Mrs. Walker’s daughter Julia ran a hair salon at the rear of the drug store. She was an avid amateur artist and she taught many of the children in town to paint in oils. I was one of her students. I remember spending many days in the corner of her shop painting amidst all the hair cutting, coloring, and “perming” that were going on all around. Julia would take a minute to look at what I was painting and make suggestions for improvements or techniques I might try. She never took one penny for her teaching, and she made a significant contribution to the artistic sensibilities of her students. I entered many of my oil paintings of landscapes and animals in the county fair in Sedan and was proud to display the blue and red ribbons I won. I also did oil paintings to give as Christmas gifts to my grandparents and other relatives.
When I was thirteen I applied for a job at the Whitney Drug Store and spent several years as a “soda jerk” and general clerk in the store. Mrs. Walker was not one to allow slacking. If there were no customers she always had a job for me to do, such as cleaning up, dusting the shelves, etc. I was paid $.25 per hour for my work. I thoroughly enjoyed the interactions with customers and making shakes, malts, sodas, cherry phosphates, and sundaes for the other kids in town. Mrs. Walker kept a stern eye on the quantities I used in my soda-fountain preparations lest I be too generous with the ice cream and chocolate syrup I used in the fountain preparations for friends.
Each year when Independence Day approached, a display counter near the front of the store was cleared out and restocked with all kinds of fireworks. Kids could place an order and have their fireworks put aside for them in brown paper sacks for later sale when their parents showed up.

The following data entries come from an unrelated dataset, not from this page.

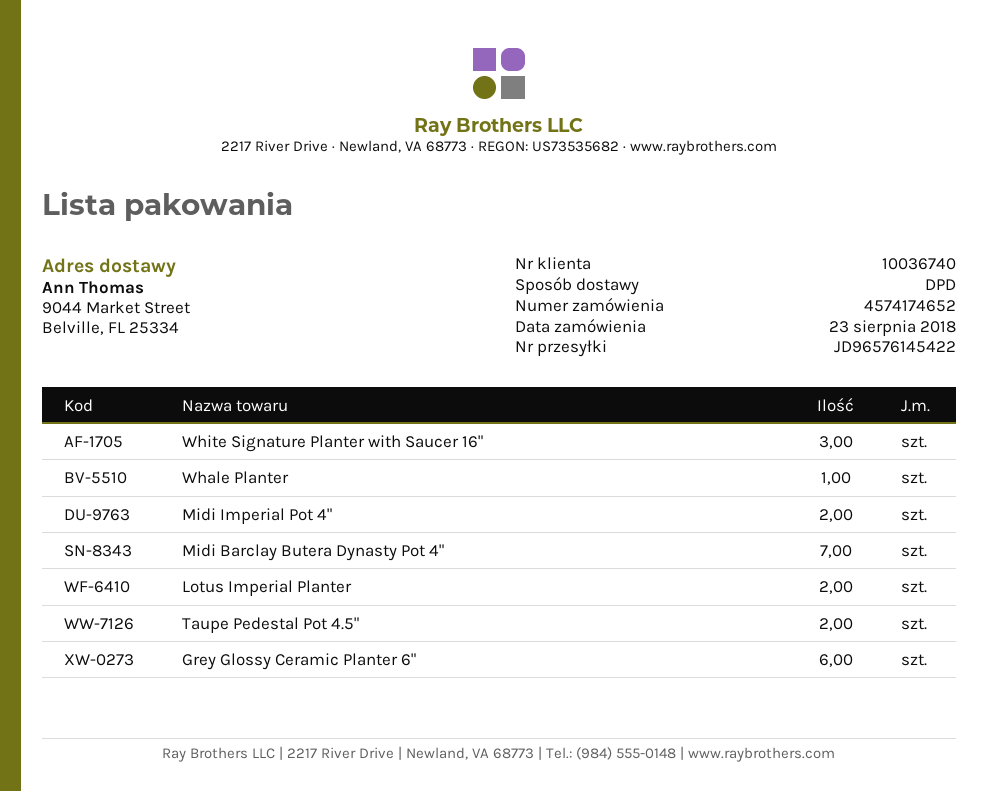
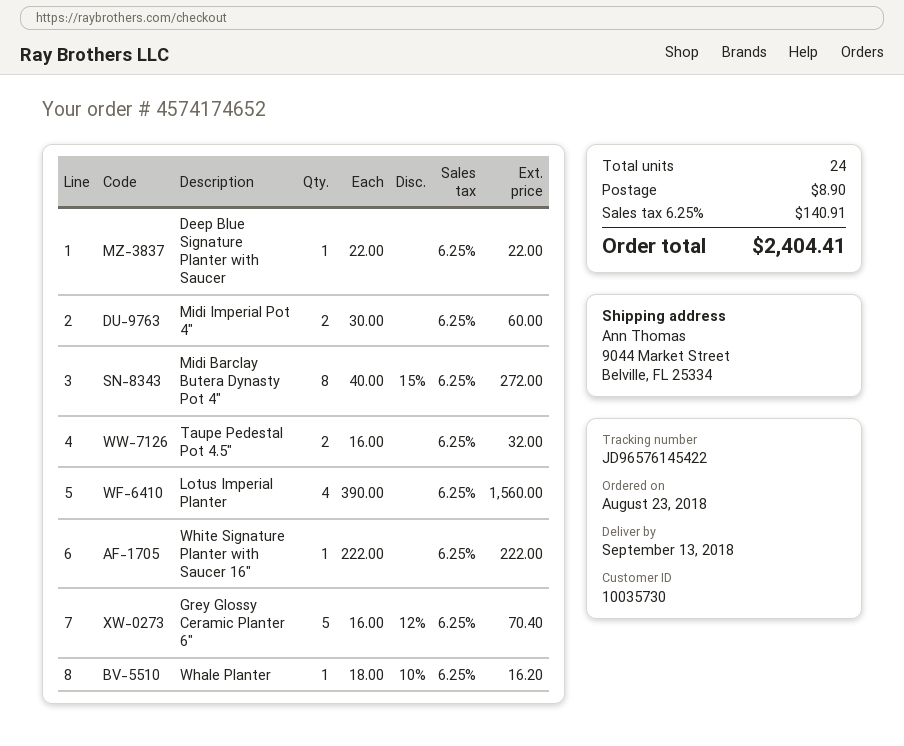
customer number: 10036740 -> 10035730
White Signature Planter with Saucer 16": 3 -> 1
Midi Barclay Butera Dynasty Pot 4": 7 -> 8
Lotus Imperial Planter: 2 -> 4
Grey Glossy Ceramic Planter 6": 6 -> 5
Deep Blue Signature Planter with Saucer: none -> 1

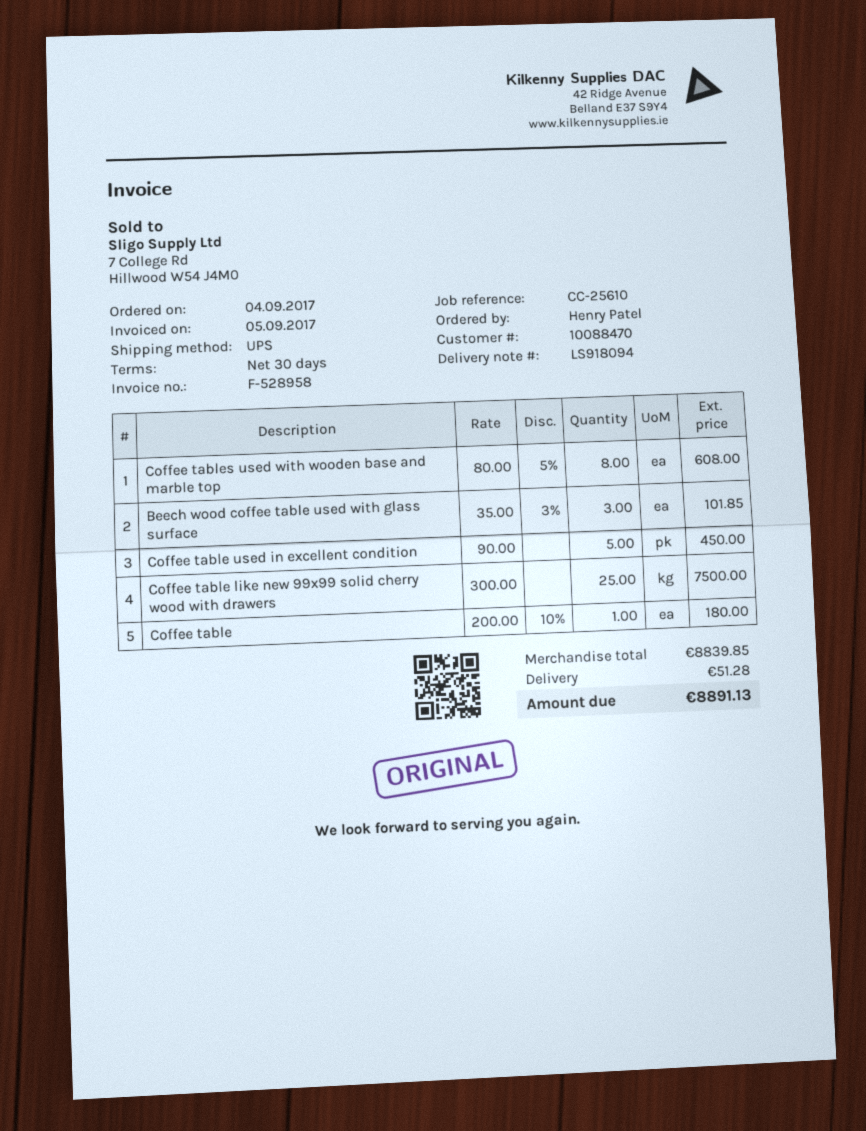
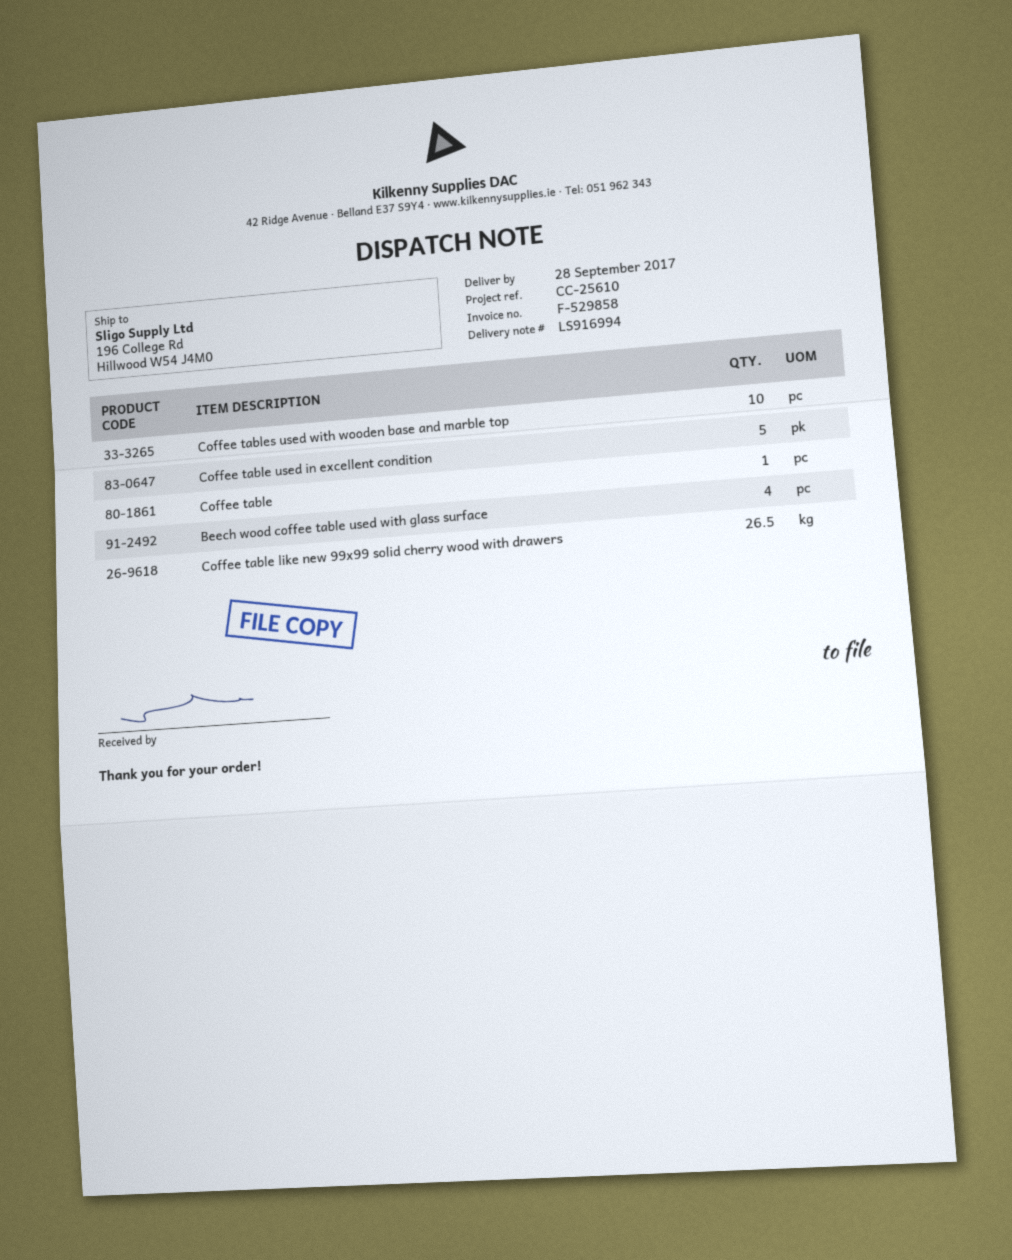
delivery note number: LS918094 -> LS916994
invoice number: F-528958 -> F-529858
Coffee tables used with wooden base and marble top: 8 -> 10
Beech wood coffee table used with glass surface: 3 -> 4
Coffee table like new 99x99 solid cherry wood with drawers: 25 -> 26.5

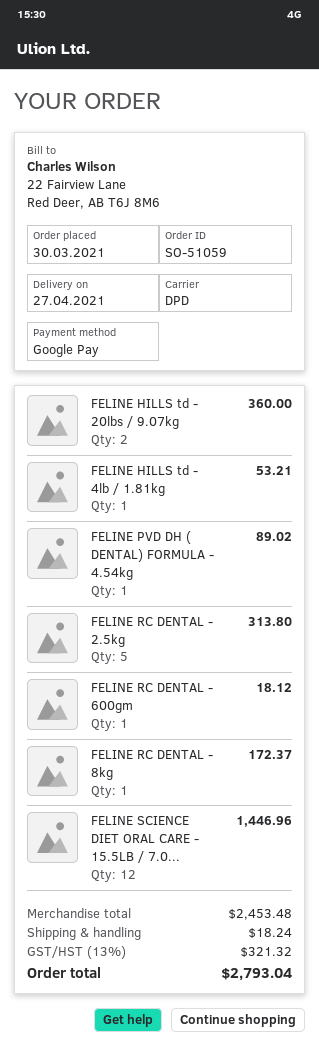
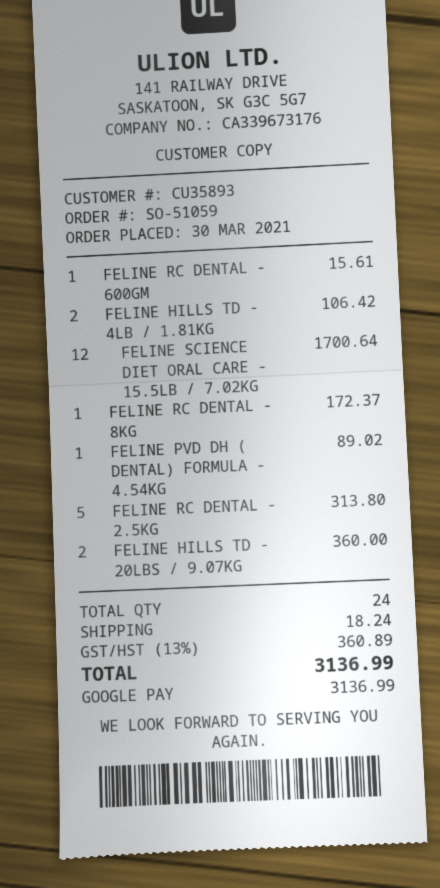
FELINE HILLS td - 4lb / 1.81kg: 1 for 53.21 -> 2 for 106.42
FELINE RC DENTAL - 600gm: 1 for 18.12 -> 1 for 15.61
FELINE SCIENCE DIET ORAL CARE - 15.5LB / 7.0...: 12 for 1446.96 -> 12 for 1700.64
tax: 13% = 321.32 -> 13% = 360.89
total: 2793.04 -> 3136.99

Firecrackers, big and small; skyrockets of various sizes and colors; sparklers; Vesuvius Fountains; whirligigs; and even those stinky black snakes that marred the sidewalks all over town—all were for sale at Whitney Drug. Every year one heard of fingers being blown off and eyes being put out, but it was all in the name of patriotic fervor and it was all legal. Cedar Vale didn’t have a municipal fireworks display, so we made do with what we could purchase at Whitney Drug Store. I spent at least a week or two of my salary at the store buying fireworks each year. Mrs. Walker didn’t offer an employee discount.

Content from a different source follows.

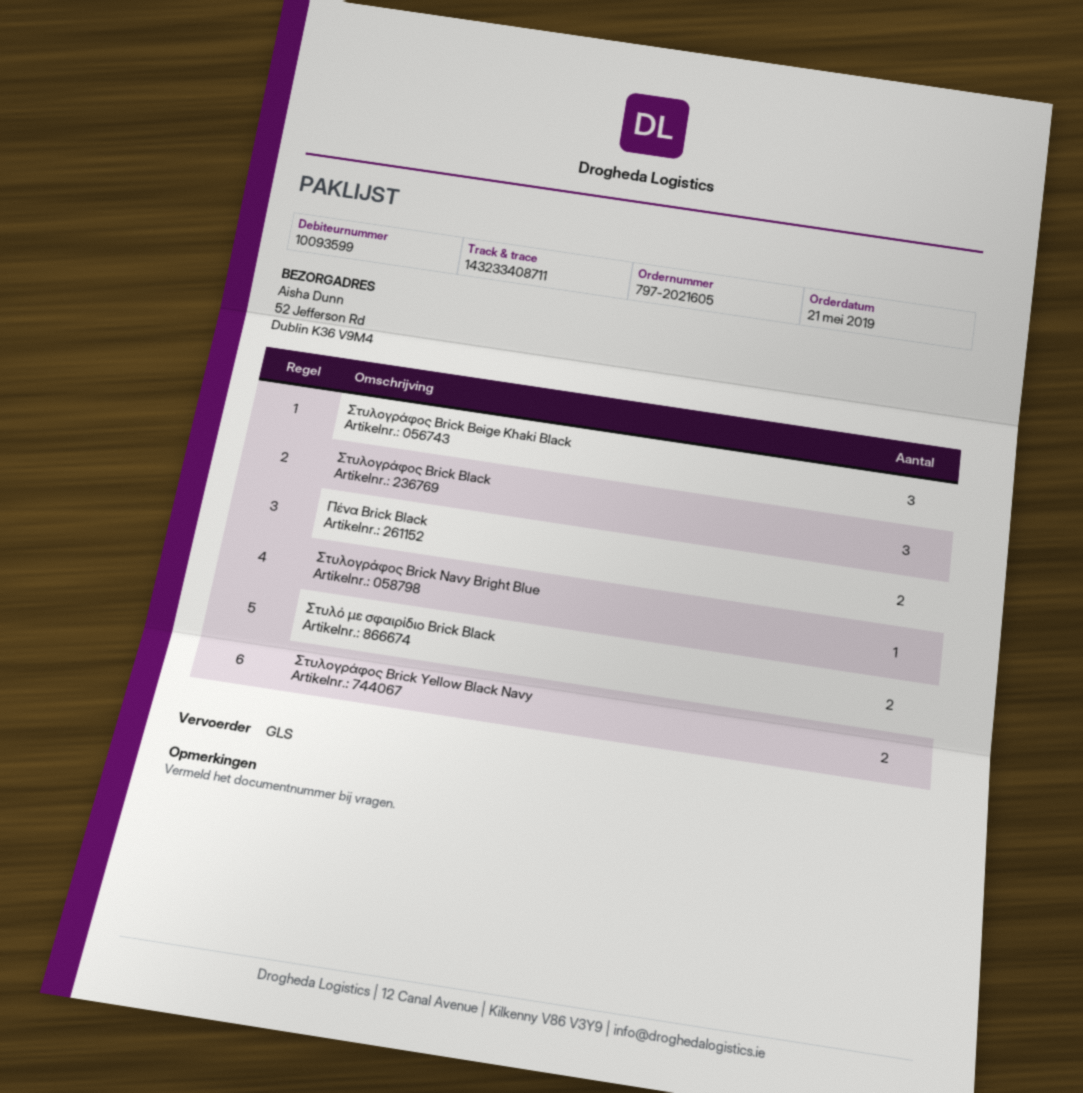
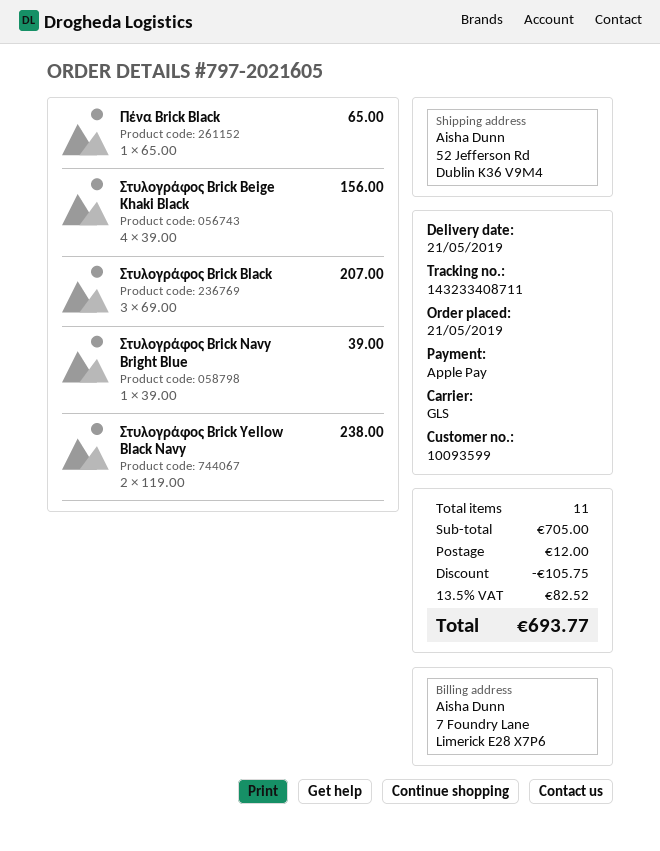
Στυλογράφος Brick Beige Khaki Black: 3 -> 4
Πένα Brick Black: 2 -> 1
Στυλό με σφαιρίδιο Brick Black: 2 -> none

Speaking of salary, my payday was at the end of business on Saturday night. Saturday night was the biggest event in the commercial life of Cedar Vale, and the Whitney Drug Store was always packed all evening on Saturday. Mrs. Walker would pay me my wages as I was cleaning up at the end of Saturday evening. I had to be very careful because she would often try to short me on my pay. When I called her on it, she would grumble a little and cough up the rest of what I was owed. Mrs. Walker was not one to let our friendship or my young age get in the way of trying to maximize profits.
As I grew older I was offered a position as a clerk in L. C. Adam Mercantile Company, and I moved across the street to cleaner and better paying employment. I remember my years hanging around the drug store and working for Mrs. Walker with great fondness. I can say that Mrs. Walker was a significant practical teacher for me as I was growing up in Cedar Vale. I can still hear her cackling laugh at the absurdity of us humans and our foibles. Much of my present sense of humor was honed in her presence, and she also supported my early interest in science.